You are here

function truncate_utf8 in Drupal 4

Same name and namespace in other branches
  1. 5 includes/unicode.inc \truncate_utf8()
  2. 6 includes/unicode.inc \truncate_utf8()
  3. 7 includes/unicode.inc \truncate_utf8()

Truncate a UTF-8-encoded string safely to a number of bytes.

If the end position is in the middle of a UTF-8 sequence, it scans backwards until the beginning of the byte sequence.
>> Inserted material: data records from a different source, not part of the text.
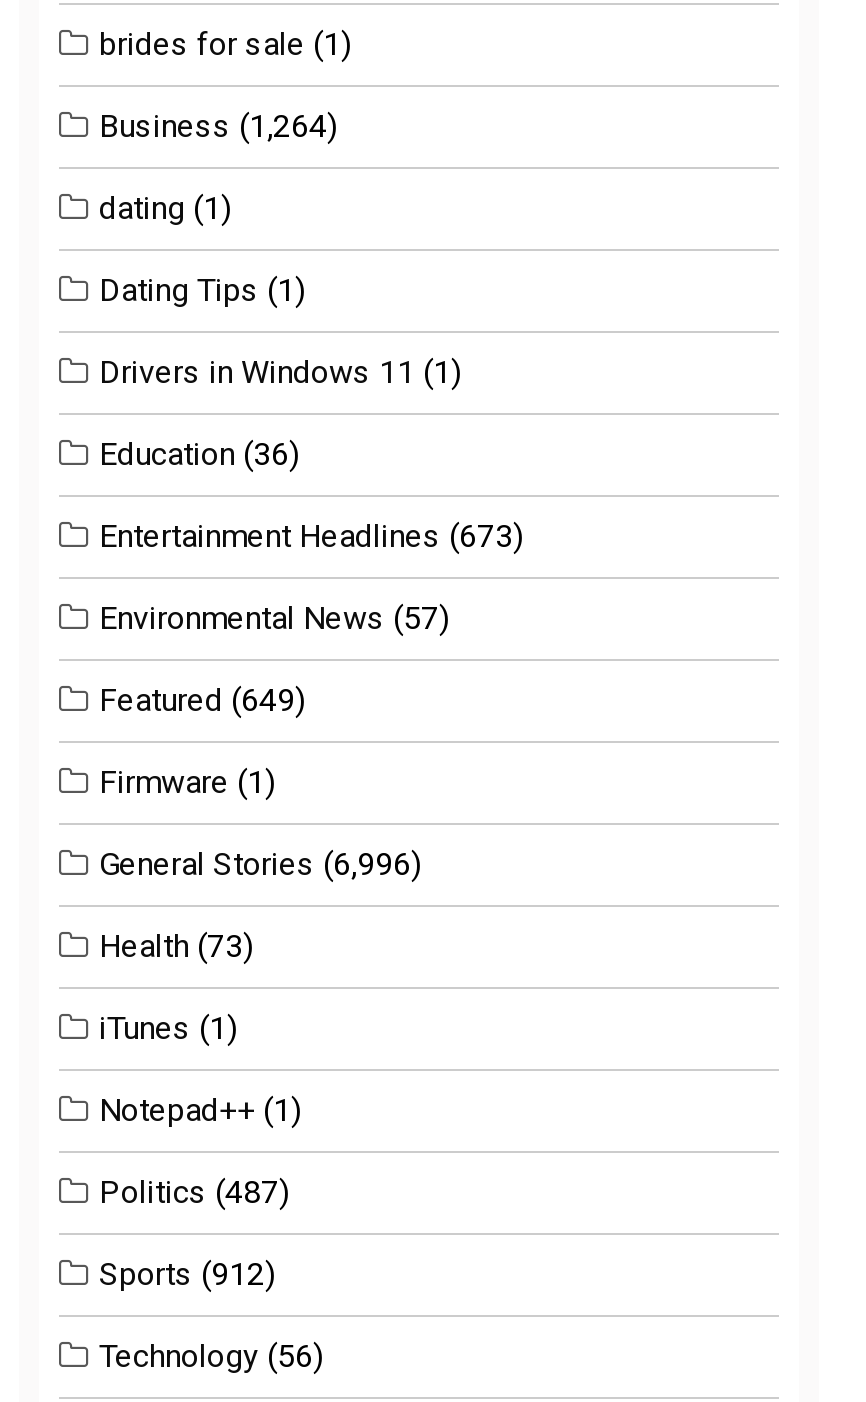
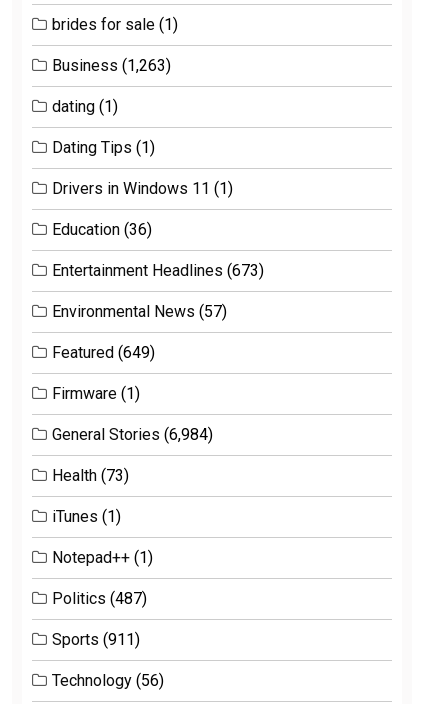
- Business (1,264)
+ Business (1,263)

- General Stories (6,996)
+ General Stories (6,984)

- Sports (912)
+ Sports (911)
Use this function whenever you want to chop off a string at an unsure location. On the other hand, if you're sure that you're splitting on a character boundary (e.g. after using strpos() or similar), you can safely use substr() instead.

Parameters

$string: The string to truncate.

$len: An upper limit on the returned string length.
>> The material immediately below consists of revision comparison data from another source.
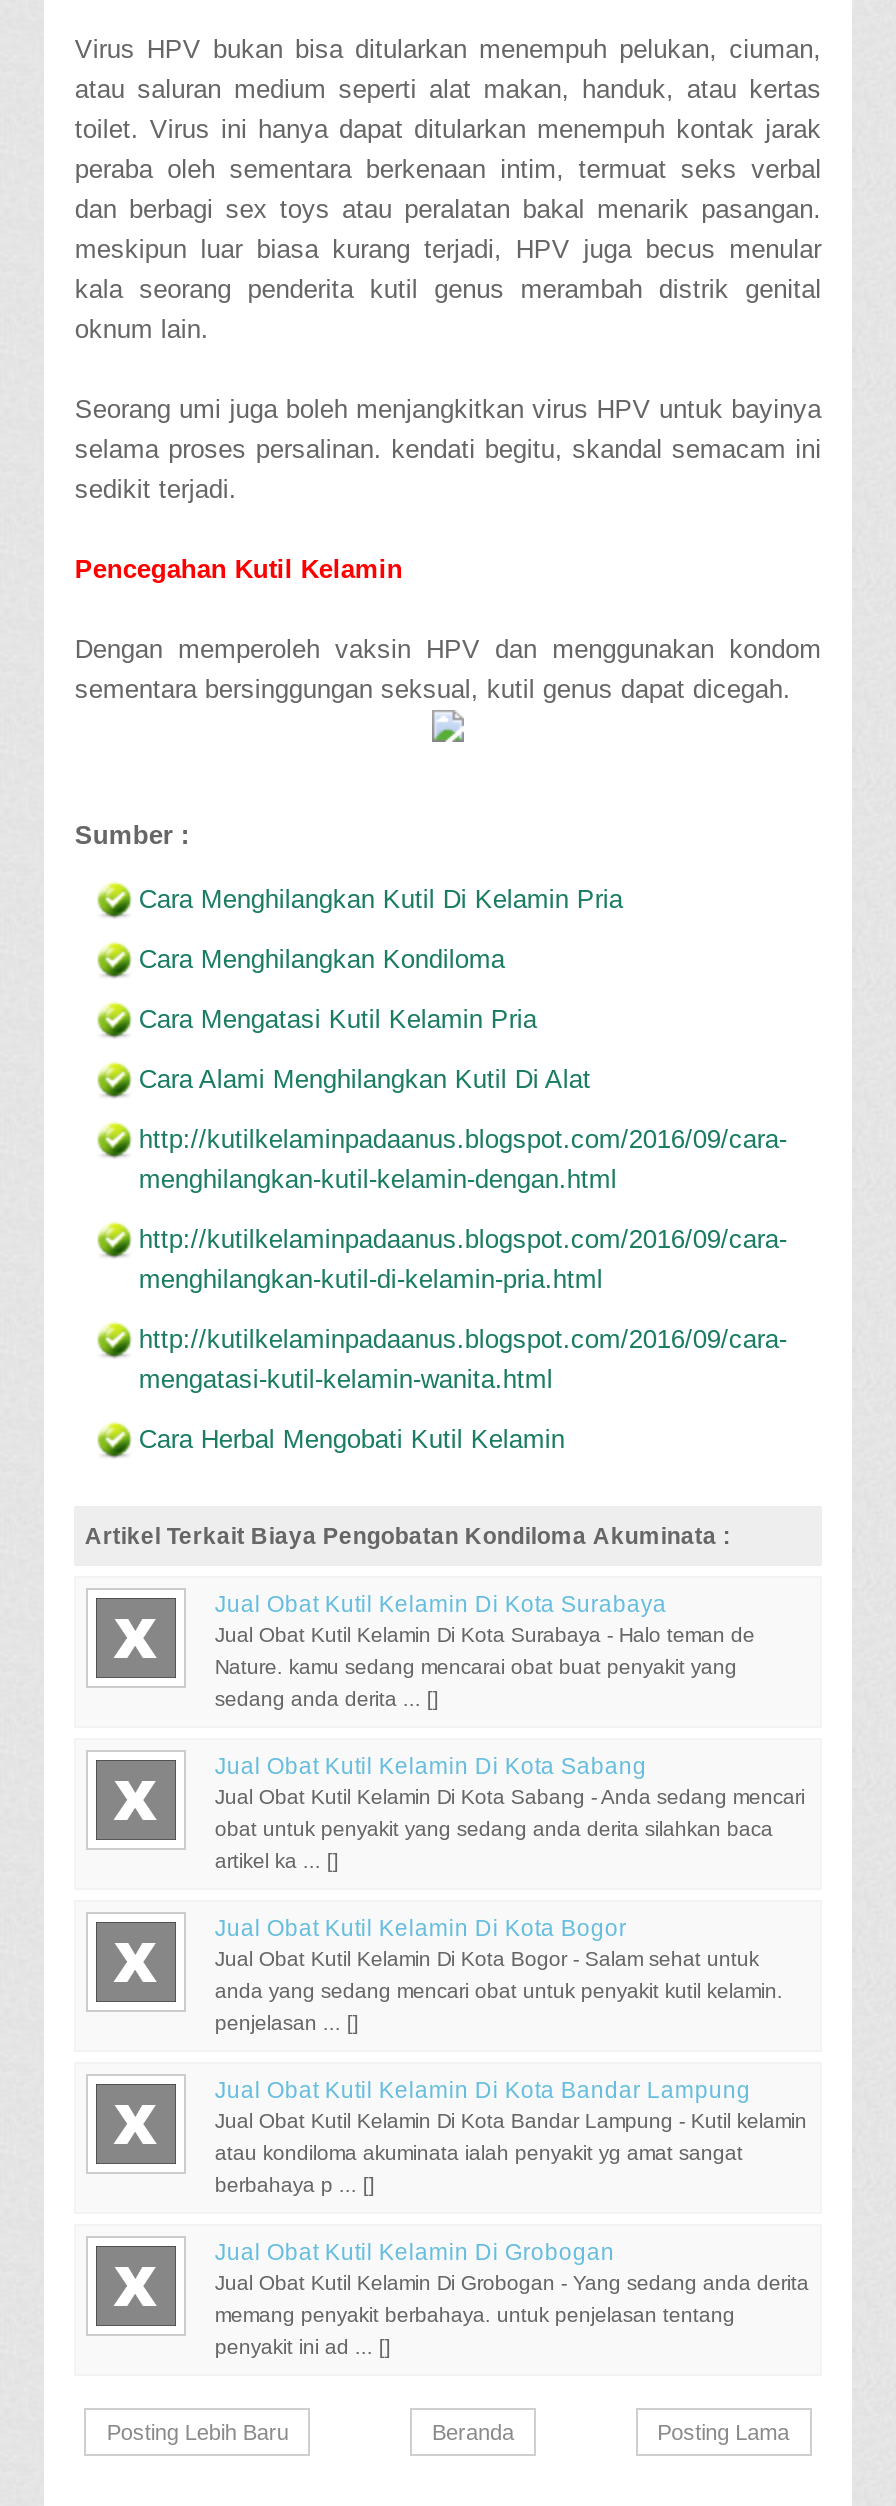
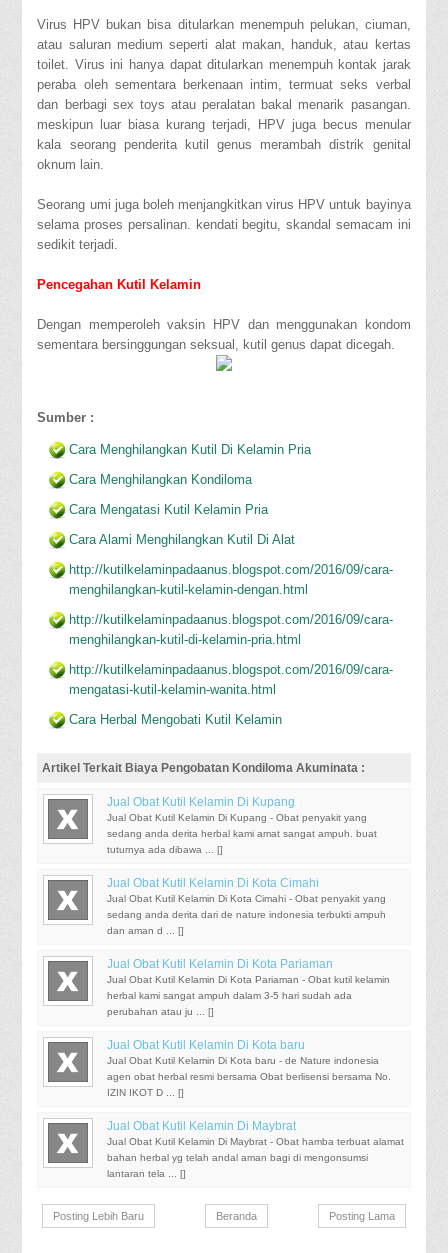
- Jual Obat Kutil Kelamin Di Kota Surabaya
- Jual Obat Kutil Kelamin Di Kota Surabaya - Halo teman de
+ Jual Obat Kutil Kelamin Di Kupang
+ Jual Obat Kutil Kelamin Di Kupang - Obat penyakit yang

- Nature. kamu sedang mencarai obat buat penyakit yang
+ sedang anda derita herbal kami amat sangat ampuh. buat

- sedang anda derita ... []
+ tuturnya ada dibawa ... []

- Jual Obat Kutil Kelamin Di Kota Sabang
- Jual Obat Kutil Kelamin Di Kota Sabang - Anda sedang mencari
+ Jual Obat Kutil Kelamin Di Kota Cimahi
+ Jual Obat Kutil Kelamin Di Kota Cimahi - Obat penyakit yang

- obat untuk penyakit yang sedang anda derita silahkan baca
+ sedang anda derita dari de nature indonesia terbukti ampuh

- artikel ka ... []
+ dan aman d ... []

- Jual Obat Kutil Kelamin Di Kota Bogor
- Jual Obat Kutil Kelamin Di Kota Bogor - Salam sehat untuk
+ Jual Obat Kutil Kelamin Di Kota Pariaman
+ Jual Obat Kutil Kelamin Di Kota Pariaman - Obat kutil kelamin

- anda yang sedang mencari obat untuk penyakit kutil kelamin.
+ herbal kami sangat ampuh dalam 3-5 hari sudah ada

- penjelasan ... []
+ perubahan atau ju ... []

- Jual Obat Kutil Kelamin Di Kota Bandar Lampung
- Jual Obat Kutil Kelamin Di Kota Bandar Lampung - Kutil kelamin
+ Jual Obat Kutil Kelamin Di Kota baru
+ Jual Obat Kutil Kelamin Di Kota baru - de Nature indonesia

- atau kondiloma akuminata ialah penyakit yg amat sangat
+ agen obat herbal resmi bersama Obat berlisensi bersama No.

- berbahaya p ... []
+ IZIN IKOT D ... []

- Jual Obat Kutil Kelamin Di Grobogan
- Jual Obat Kutil Kelamin Di Grobogan - Yang sedang anda derita
+ Jual Obat Kutil Kelamin Di Maybrat
+ Jual Obat Kutil Kelamin Di Maybrat - Obat hamba terbuat alamat

- memang penyakit berbahaya. untuk penjelasan tentang
+ bahan herbal yg telah andal aman bagi di mengonsumsi

- penyakit ini ad ... []
+ lantaran tela ... []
$wordsafe: Flag to truncate at nearest space. Defaults to FALSE.

Return value

The truncated string.

10 calls to truncate_utf8()
aggregator_parse_feed in modules/aggregator.module
comment_admin_overview in modules/comment.module
Menu callback; present an administrative comment listing.
mime_header_encode in includes/unicode.inc
Encodes MIME/HTTP header values that contain non-ASCII, UTF-8 encoded characters.
node_teaser in modules/node.module
Automatically generate a teaser for a node body in a given format.
search_excerpt in modules/search.module
Returns snippets from a piece of text, with certain keywords highlighted. Used for formatting search results.

... See full list

File

includes/unicode.inc, line 190

Code

function truncate_utf8($string, $len, $wordsafe = FALSE, $dots = FALSE) {
  $slen = strlen($string);
  if ($slen <= $len) {
    return $string;
  }
  if ($wordsafe) {
    $end = $len;
    while ($string[--$len] != ' ' && $len > 0) {
    }
    if ($len == 0) {
      $len = $end;
    }
  }
  if (ord($string[$len]) < 0x80 || ord($string[$len]) >= 0xc0) {
    return substr($string, 0, $len) . ($dots ? ' ...' : '');
  }
  while (--$len >= 0 && ord($string[$len]) >= 0x80 && ord($string[$len]) < 0xc0) {
  }
  return substr($string, 0, $len) . ($dots ? ' ...' : '');
}